`CUDNN_STATUS_NOT_SUPPORTED` with nvida profiler

I am running into a strange cudnn error when trying to profile a network with nvprof.

The model runs fine without the profiler, but when I add the profiler with nvprof --metrics flop_count_sp,flop_count_hp --log-file mylog.log python main.py I get the following error:

Traceback (most recent call last):
  File "main.py", line 285, in <module>
    main()
  File "main.py", line 272, in main
    loss = train(epoch, train_loader, optimizer, criterion, train_size, args)
  File "main.py", line 100, in train
    out_subsite, out_laterality, out_behavior, out_histology, out_grade = model(sentence)
  File "/home/ygx/anaconda3/lib/python3.6/site-packages/torch/nn/modules/module.py", line 491, in __call__
    result = self.forward(*input, **kwargs)
  File "/home/ygx/support/mtcnn/hongjunsynth/model.py", line 138, in forward
    conv_results.append(self.convblock1(x).view(-1, self.num_filters1))
  File "/home/ygx/anaconda3/lib/python3.6/site-packages/torch/nn/modules/module.py", line 491, in __call__
    result = self.forward(*input, **kwargs)
  File "/home/ygx/anaconda3/lib/python3.6/site-packages/torch/nn/modules/container.py", line 91, in forward
    input = module(input)
  File "/home/ygx/anaconda3/lib/python3.6/site-packages/torch/nn/modules/module.py", line 491, in __call__
    result = self.forward(*input, **kwargs)
  File "/home/ygx/anaconda3/lib/python3.6/site-packages/torch/nn/modules/conv.py", line 176, in forward
    self.padding, self.dilation, self.groups)
RuntimeError: CUDNN_STATUS_NOT_SUPPORTED. This error may appear if you passed in a non-contiguous input.
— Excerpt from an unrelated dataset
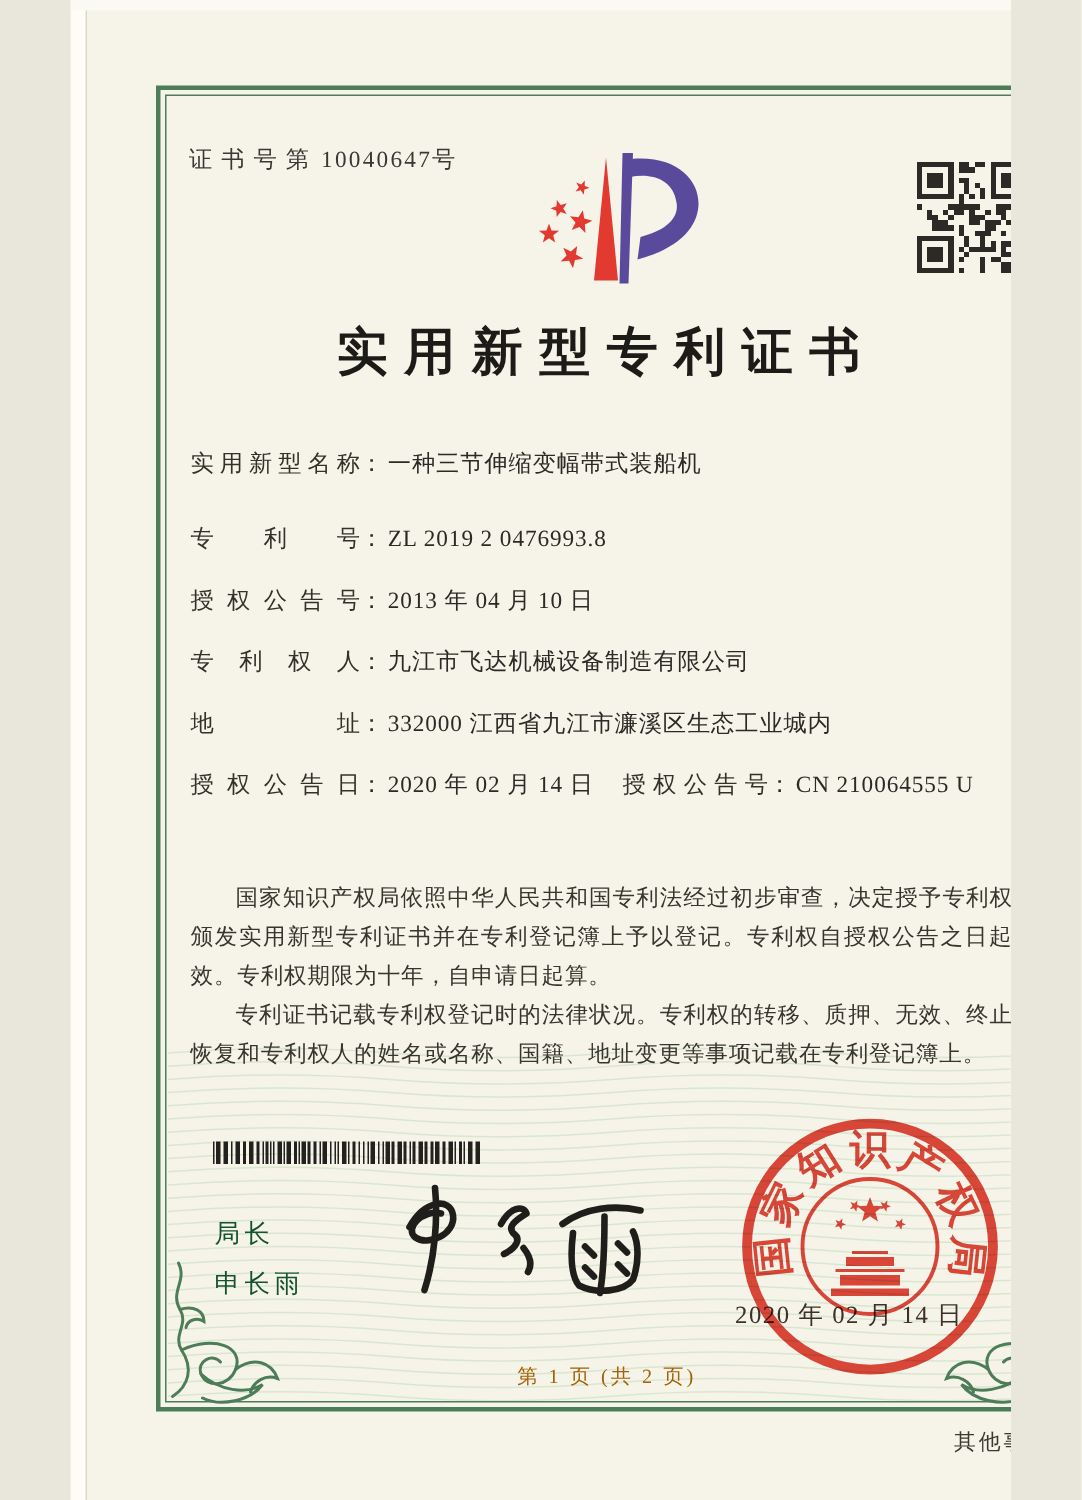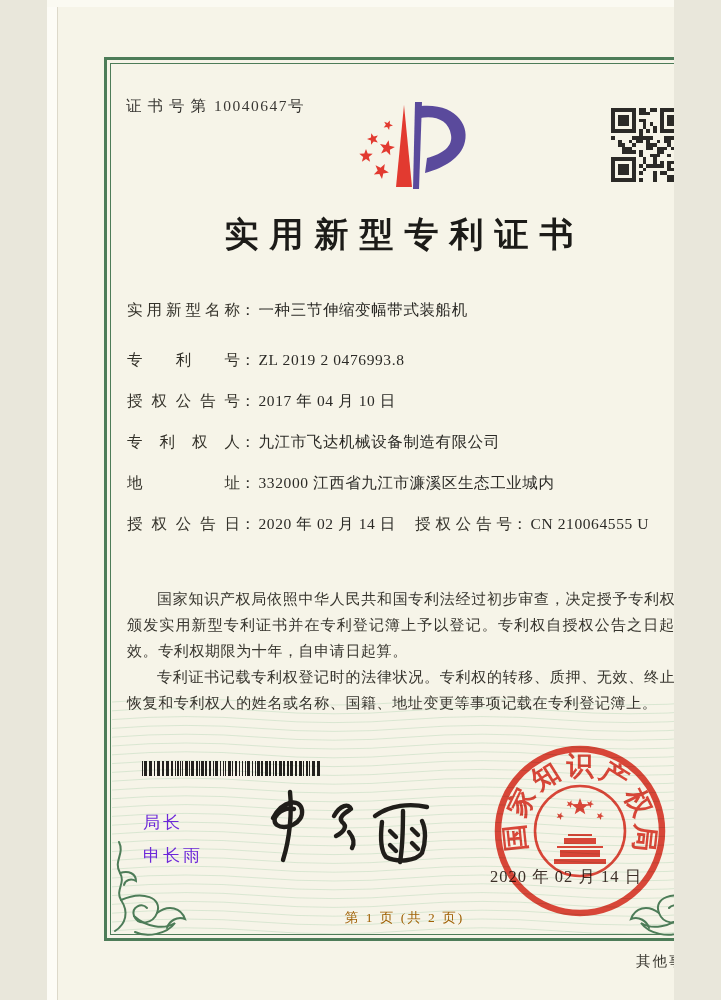"2017 年 04 月 10" span.fvalue { text: 2017 -> 2013 }
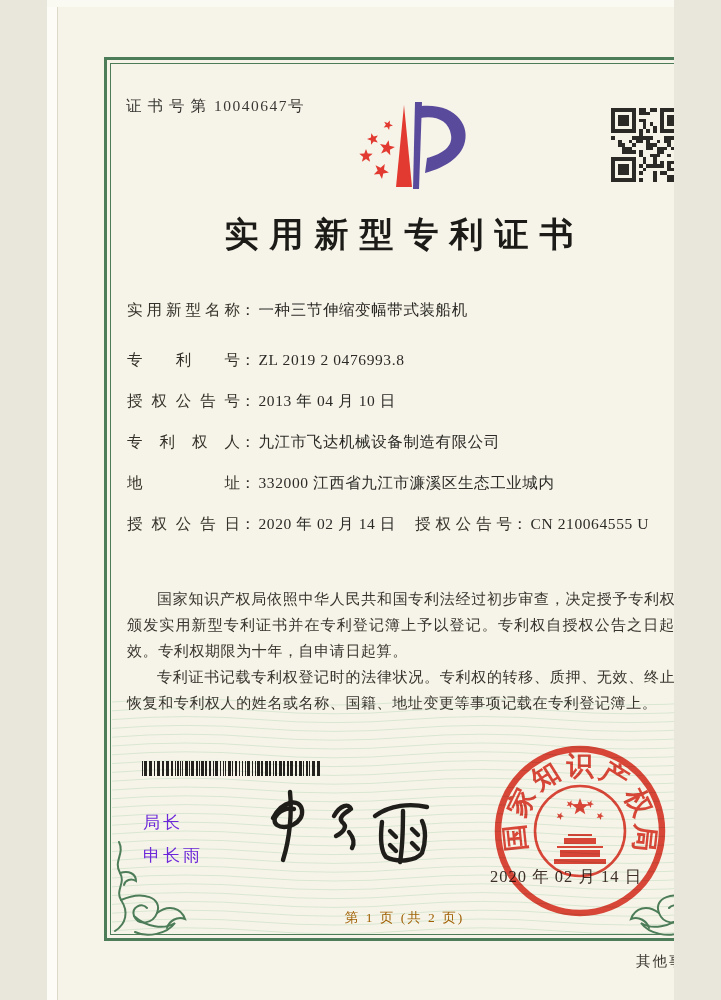"局长" .sig-block { color: #6d28d9 -> #14532d }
Here is a quick sanity check for the model:

import torch
import torch.nn as nn


class MTCNN(nn.Module):
    def __init__(self, kernel1=3, kernel2=4, kernel3=5, kernel4=6, num_filters1=50,
                 num_filters2=50, num_filters3=50, num_filters4=50, dropout1=0.5, dropout2=0.5, dropout3=0.5,
                 dropout4=0.0, max_sent_len=3000, word_dim=256, vocab_size=35095, subsite_size=34, #35093
                 laterality_size=4, behavior_size=3, grade_size=5, histology_size=44, alt_model_type=None):
        super(MTCNN, self).__init__()
        """Multi-task CNN"""
        self.kernel1 = kernel1
        self.kernel2 = kernel2
        self.kernel3 = kernel3
        self.kernel4 = kernel4
        self.num_filters1 = num_filters1
        self.num_filters2 = num_filters2
        self.num_filters3 = num_filters3
        self.num_filters4 = num_filters4
        self.max_sent_len = max_sent_len
        self.dropout1 = dropout1
        self.dropout2 = dropout2
        self.dropout3 = dropout3
        self.dropout4 = dropout4
        self.word_dim = word_dim
        self.vocab_size = vocab_size
        self.subsite_size = subsite_size
        self.laterality_size = laterality_size
        self.histology_size = histology_size
        self.behavior_size = behavior_size
        self.grade_size = grade_size
        self.alt_model_type = alt_model_type
        self._filter_sum = None
        self._sum_filters()

        self.embedding = nn.Embedding(self.vocab_size + 2, self.word_dim, padding_idx=0)
        #self.embedding.weight.data.copy_(torch.from_numpy(self.wv_matrix))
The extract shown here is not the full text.